— Data to use —

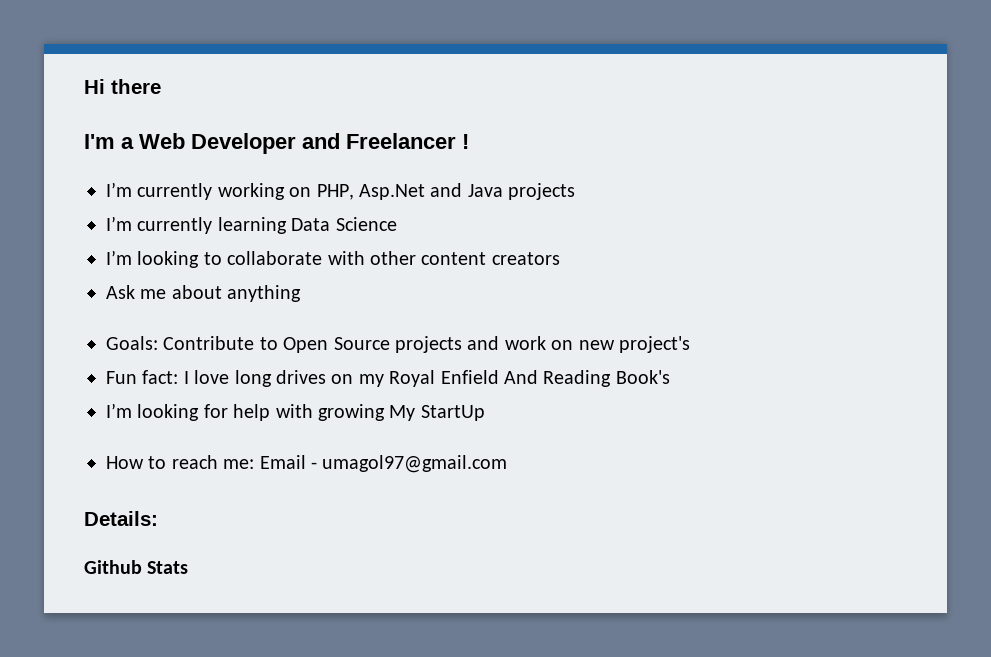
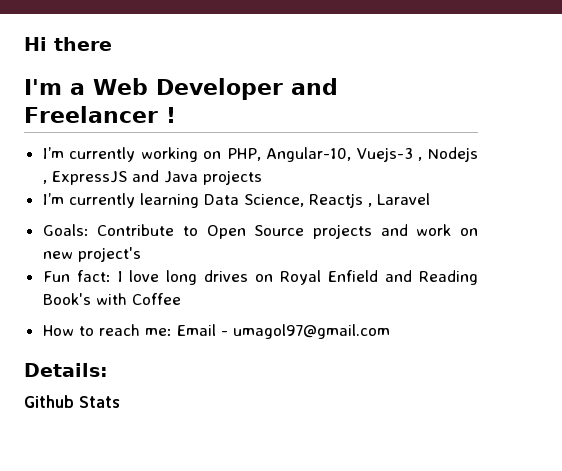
- I’m currently working on PHP, Asp.Net and Java projects
+ I’m currently working on PHP, Angular-10, Vuejs-3 , Nodejs , ExpressJS and Java projects
- I’m currently learning Data Science
- I’m looking to collaborate with other content creators
- Ask me about anything
+ I’m currently learning Data Science, Reactjs , Laravel
- Fun fact: I love long drives on my Royal Enfield And Reading Book's
- I’m looking for help with growing My StartUp
+ Fun fact: I love long drives on Royal Enfield and Reading Book's with Coffee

— Work order —
Every record above must be copied exactly, and no picture may appear in the copy.

— Exercise solution —
- I’m currently working on PHP, Asp.Net and Java projects
+ I’m currently working on PHP, Angular-10, Vuejs-3 , Nodejs , ExpressJS and Java projects
- I’m currently learning Data Science
- I’m looking to collaborate with other content creators
- Ask me about anything
+ I’m currently learning Data Science, Reactjs , Laravel
- Fun fact: I love long drives on my Royal Enfield And Reading Book's
- I’m looking for help with growing My StartUp
+ Fun fact: I love long drives on Royal Enfield and Reading Book's with Coffee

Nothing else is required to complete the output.